Elevated unrest has recurred in Taal Volcano in the past 48 hours and its condition remains unstable, the Philippine Institute of Volcanology and Seismology said Wednesday.
The volcano has been under Alert Level 2 (increased unrest) since March 9.
Phivolcs Director Renato Solidum Jr. earlier said if current unrest persists, this can lead to an eruption.
For the past 24 hours, Phivolcs recorded 355 volcanic earthquakes, including 201 low frequency volcanic quakes, which were caused by movements or eruptions of magma from the volcano.

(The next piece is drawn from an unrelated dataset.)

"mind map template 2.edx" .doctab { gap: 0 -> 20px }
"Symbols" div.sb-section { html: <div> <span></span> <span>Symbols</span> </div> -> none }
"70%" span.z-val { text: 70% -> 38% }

Activity at the main crater was dominated by the upwelling of hot volcanic fluids in its lake which generated 200-meter tall but weak plumes.
Sulfur dioxide (SO2) emission averaged 3,463 tons/day on May 11, Phivolcs said.

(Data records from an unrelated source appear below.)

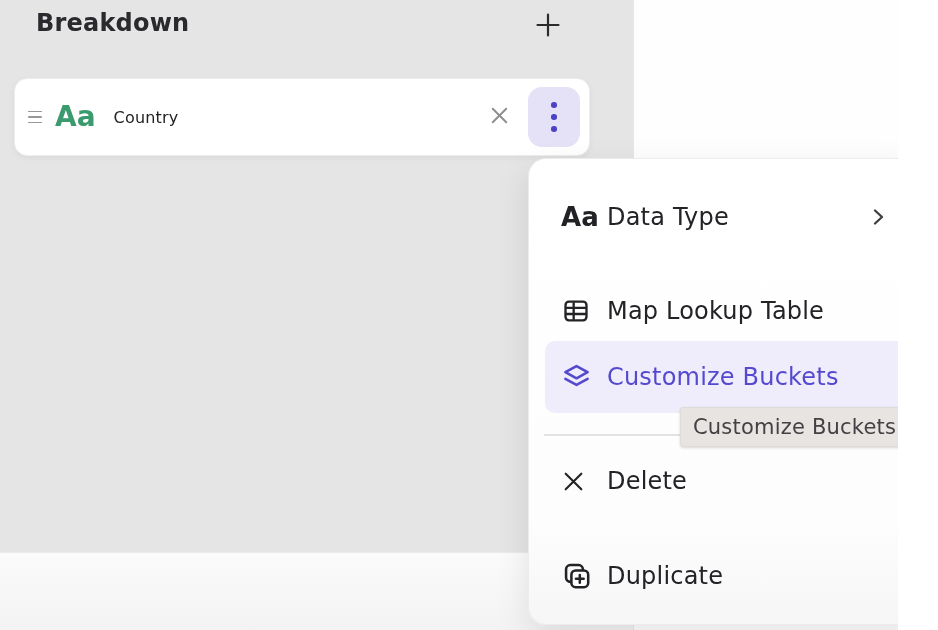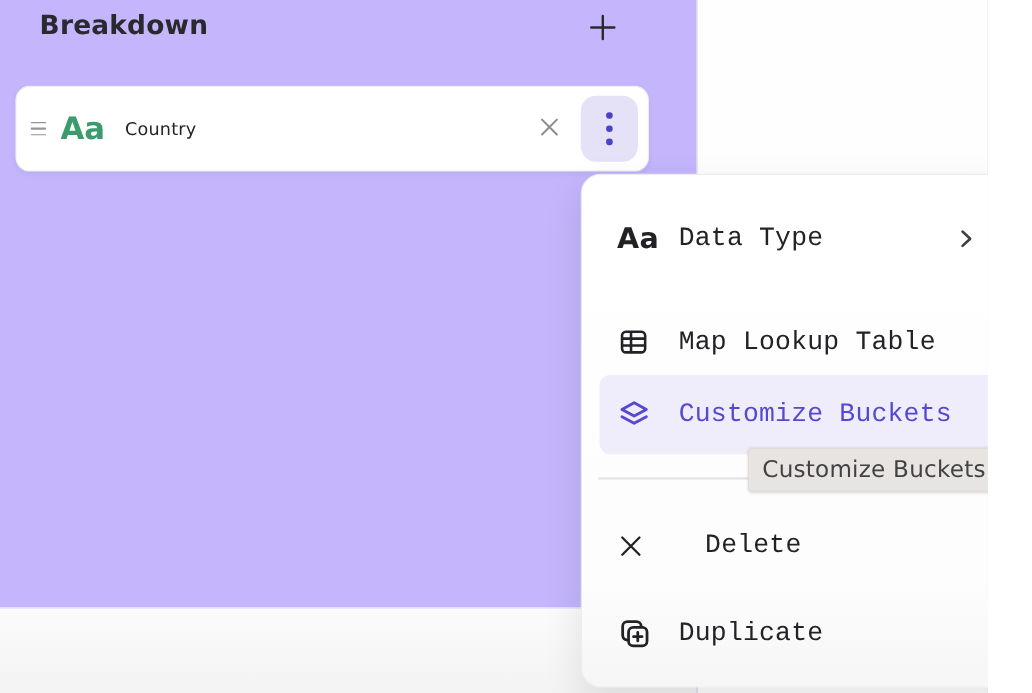"Breakdown" #app { background: #c4b5fd -> #e5e5e5 }
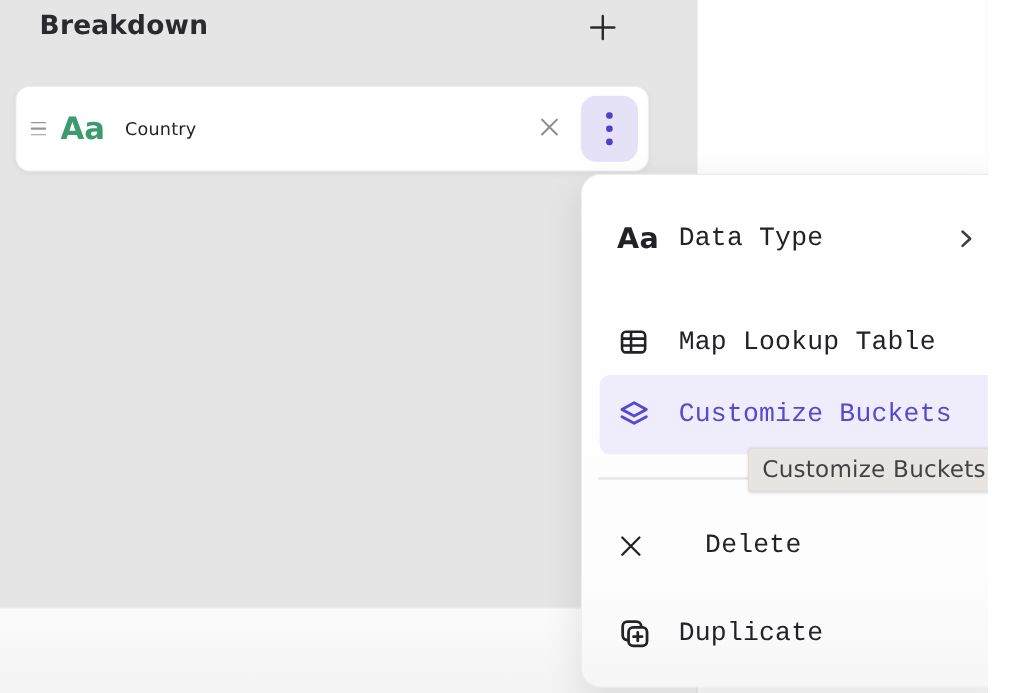"Data Type" .menu-item .mi-label { font-family: Liberation Mono, monospace -> none; margin-left: 22px -> 12px }
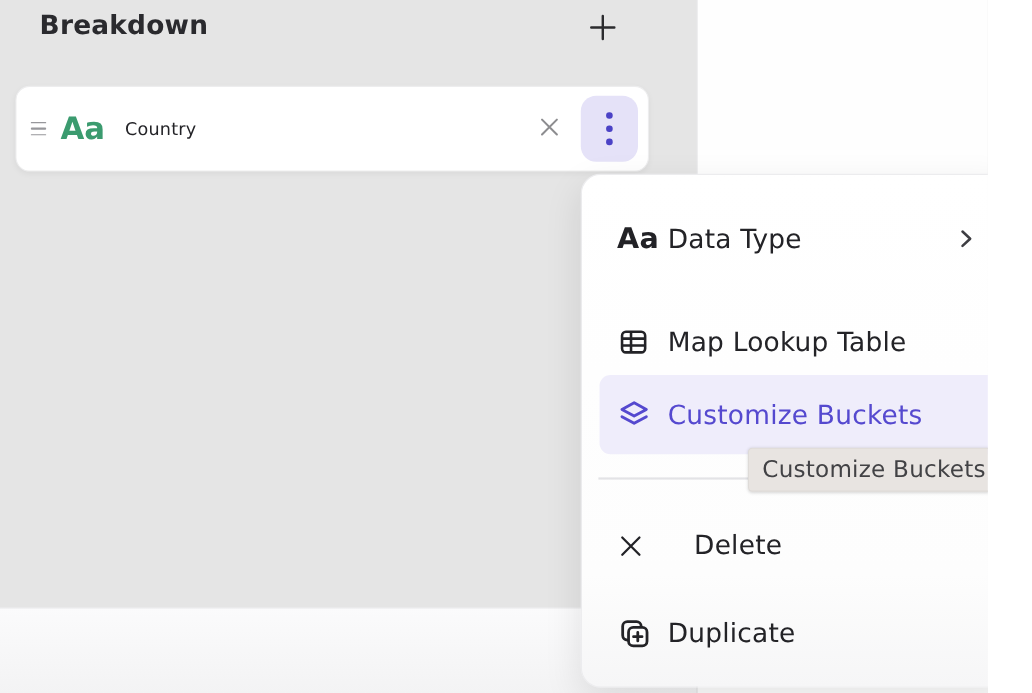"Delete" .mi-4 { gap: 24px -> none; top: 311px -> 296px }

Meanwhile, Mt. Bulusan in Sorsogon province was rocked by 166 volcanic earthquakes on Wednesday, signifying a rising level of volcanic activity for the past three days (May 10-12).
Phivolcs raised the volcano’s status to Alert Level 1 (abnormal) on Tuesday.
Paul Alanis, Phivolcs resident volcanologist in Sorsogon, said the series of volcanic quakes were due to hydrothermal pressure that has been building up in the volcano’s vent.
He explained that hydrothermal activity is caused by water mixing with hot rocks, producing gas pressure and rock movements in the volcano’s vent.
Alanis described the volcano’s abnormality as “localized,” since the quakes generated were not related to magma but hydrothermal pressure detected near the crater.
Historically, Mt. Bulusan has had phreatic eruptions under Alert Level 1.
Phivolcs records indicate that Bulusan’s last eruption was in 2017. In July 2020, volcanologists raised the volcano’s alert status to Level 1 but in October last year, scientists returned the status to “normal.”